Wherever the listing has a line with the string "background", copy that line out.

### Data shown

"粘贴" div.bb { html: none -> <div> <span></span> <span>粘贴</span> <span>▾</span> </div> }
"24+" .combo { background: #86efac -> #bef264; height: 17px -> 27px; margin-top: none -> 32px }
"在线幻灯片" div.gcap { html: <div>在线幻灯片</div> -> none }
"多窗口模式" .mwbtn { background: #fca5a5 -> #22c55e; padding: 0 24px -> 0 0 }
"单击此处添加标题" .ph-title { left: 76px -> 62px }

######
### Data shown

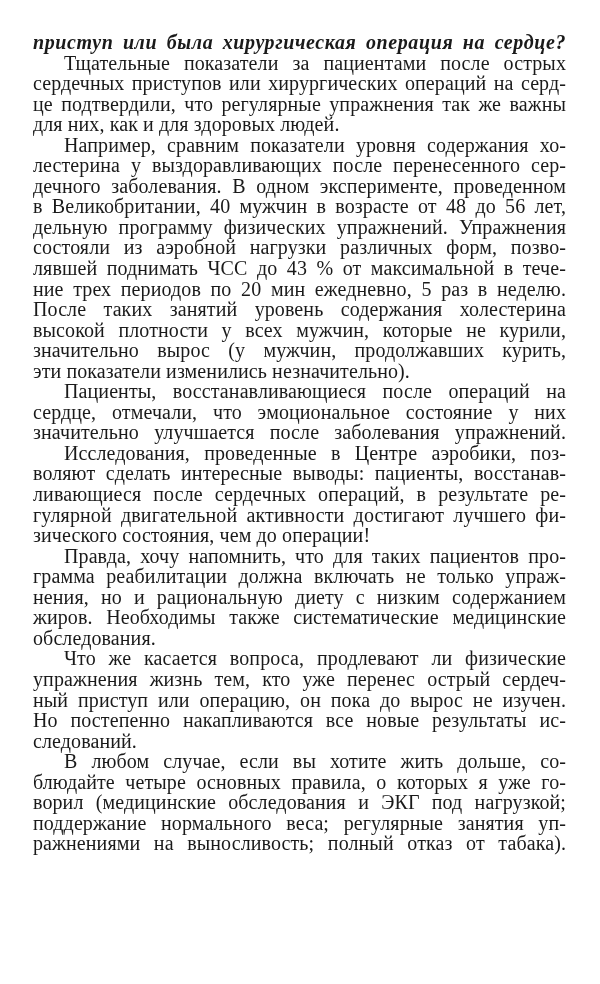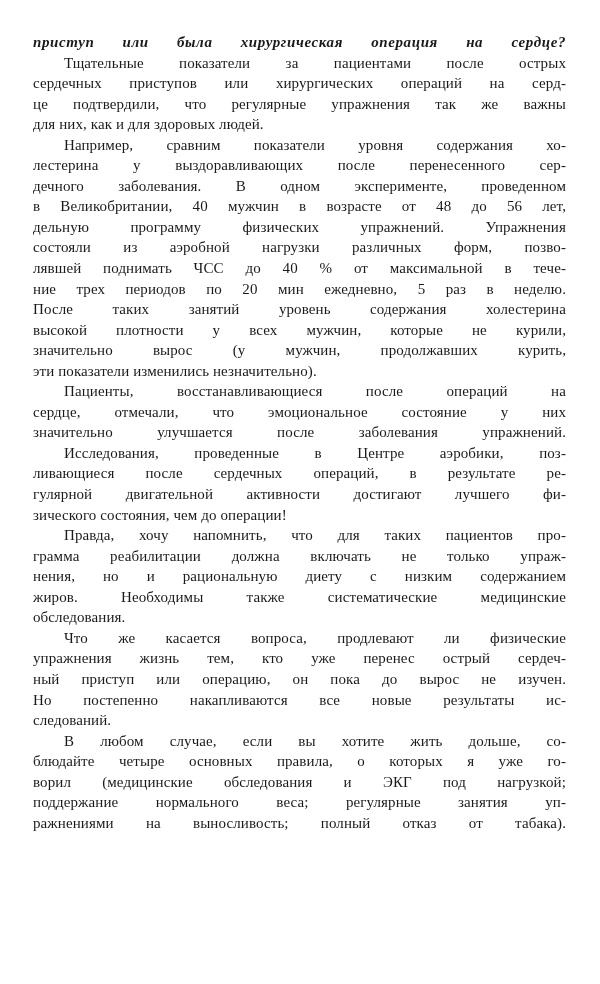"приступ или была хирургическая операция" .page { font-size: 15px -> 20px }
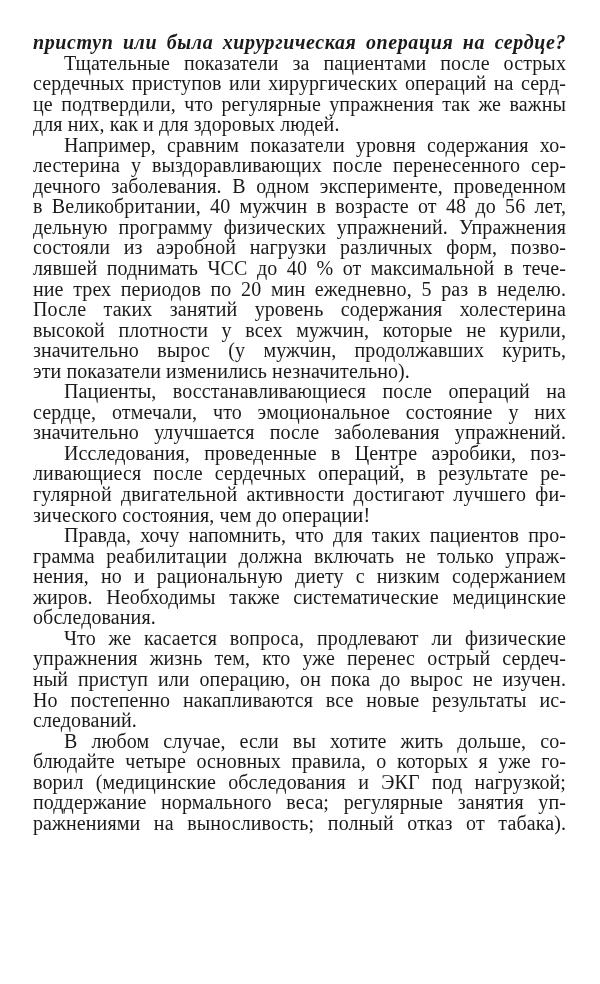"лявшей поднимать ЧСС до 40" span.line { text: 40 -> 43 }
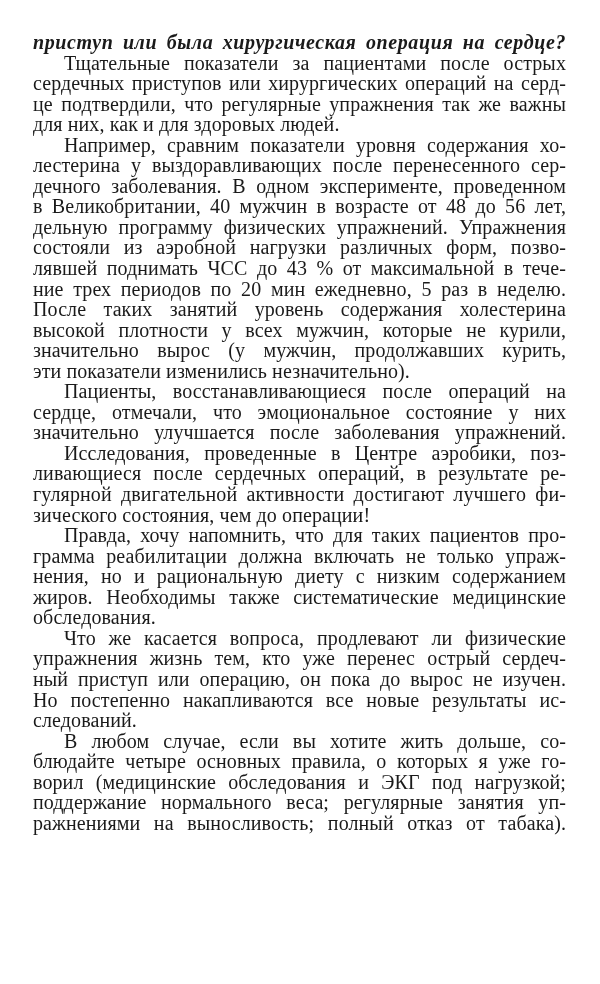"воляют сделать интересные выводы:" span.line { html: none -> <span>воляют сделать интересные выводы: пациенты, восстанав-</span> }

######
### Data shown

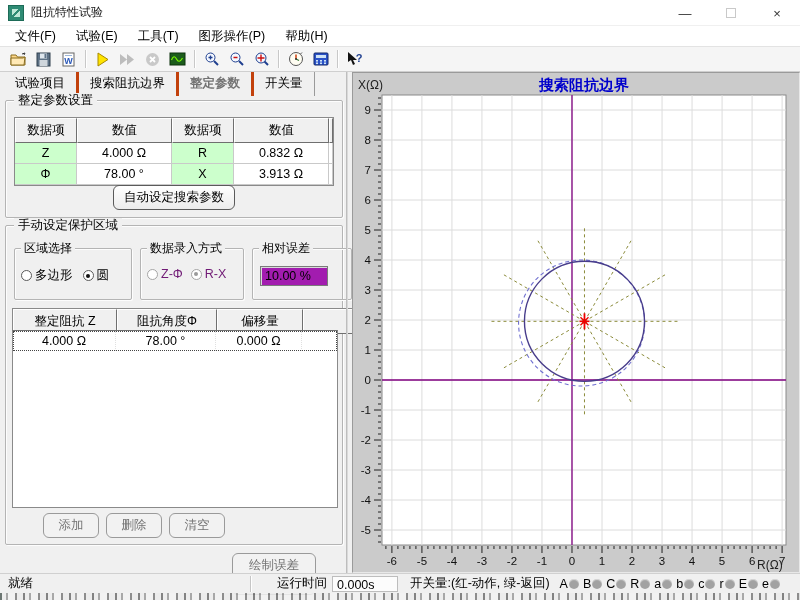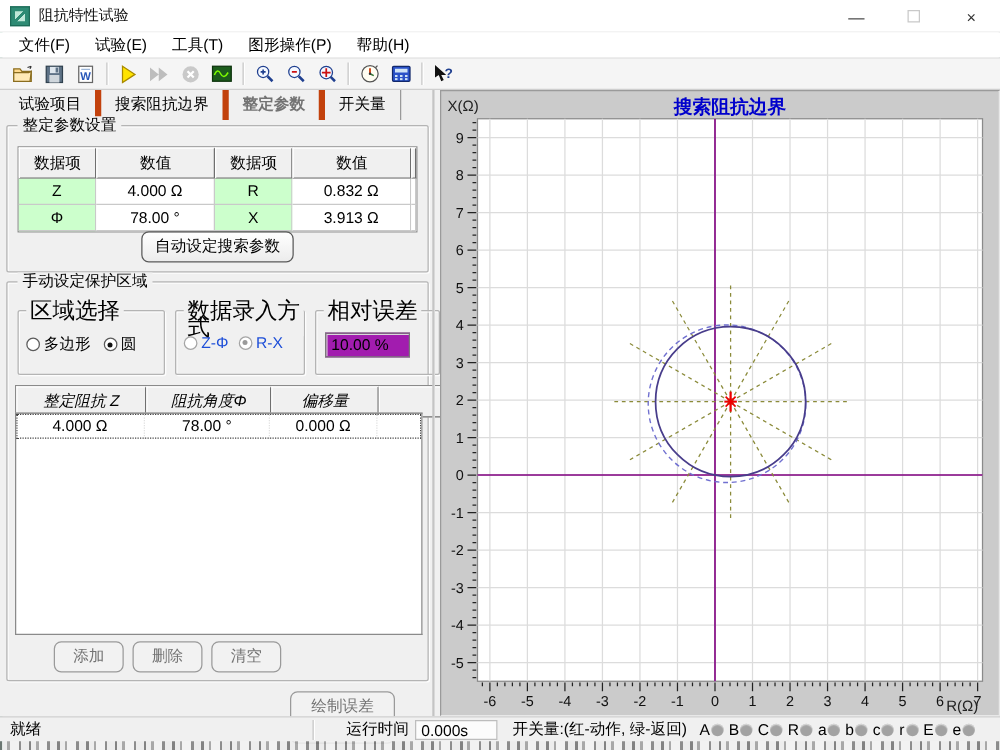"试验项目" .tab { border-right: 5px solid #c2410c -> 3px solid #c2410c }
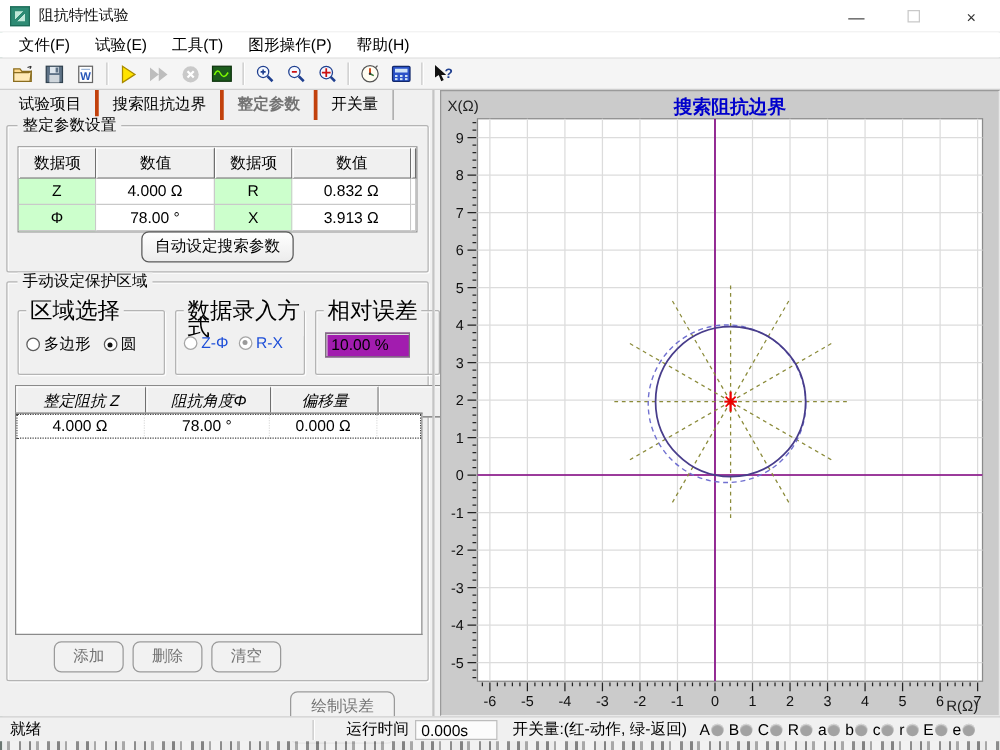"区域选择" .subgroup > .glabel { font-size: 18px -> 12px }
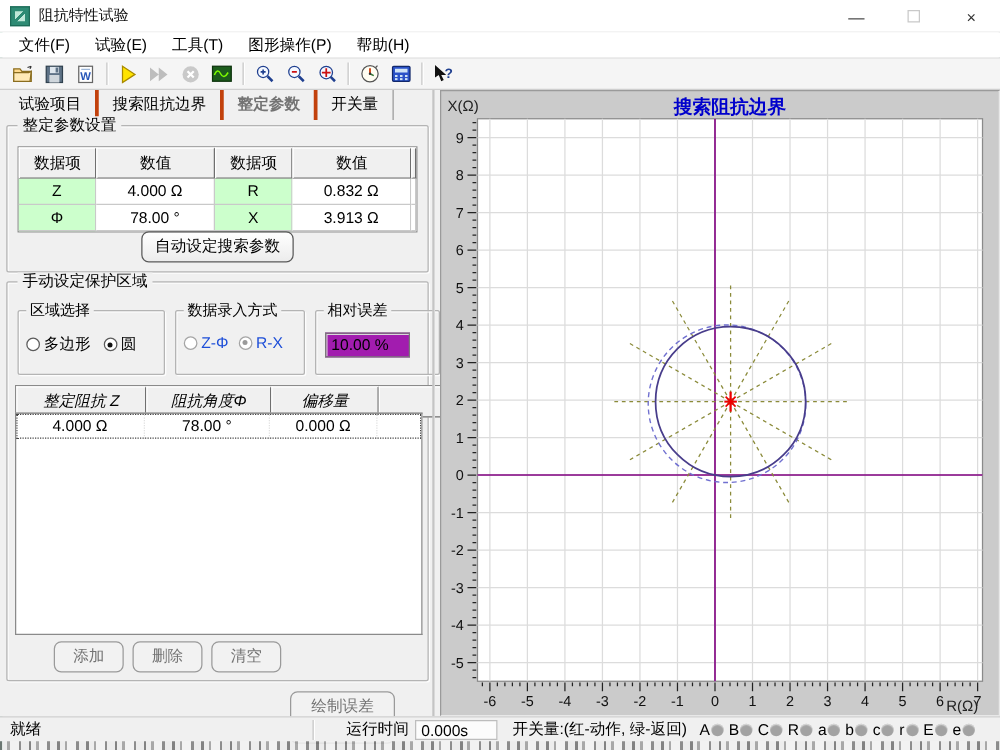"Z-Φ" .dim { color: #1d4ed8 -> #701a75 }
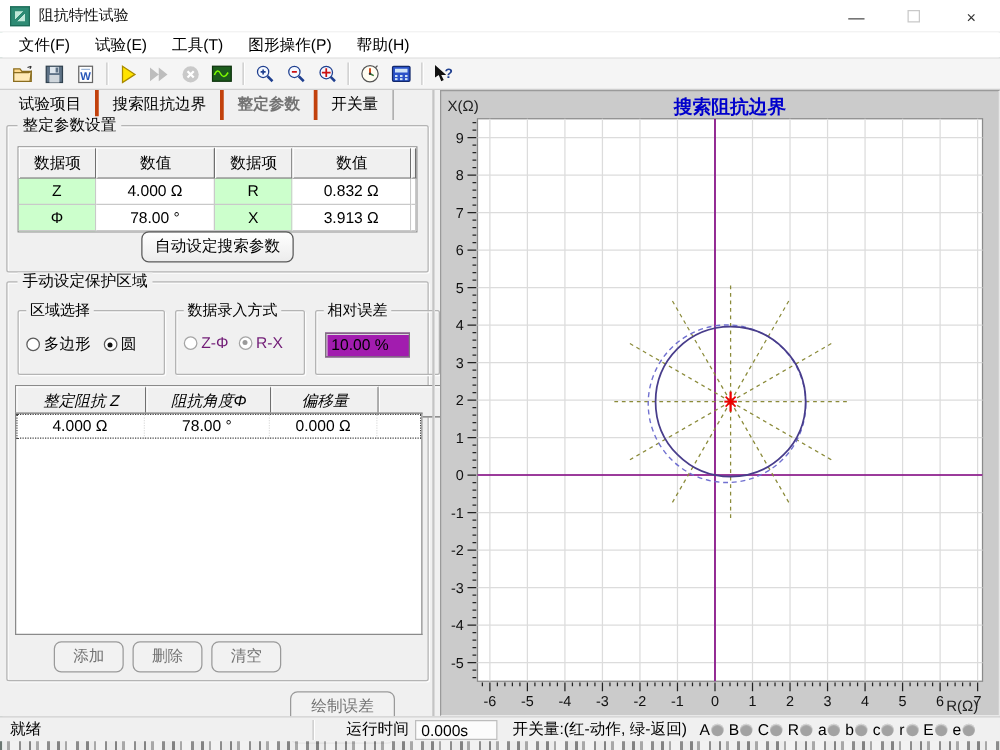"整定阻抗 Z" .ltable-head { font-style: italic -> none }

######

(Exercise solution):
"24+" .combo { background: #86efac -> #bef264; height: 17px -> 27px; margin-top: none -> 32px }
"多窗口模式" .mwbtn { background: #fca5a5 -> #22c55e; padding: 0 24px -> 0 0 }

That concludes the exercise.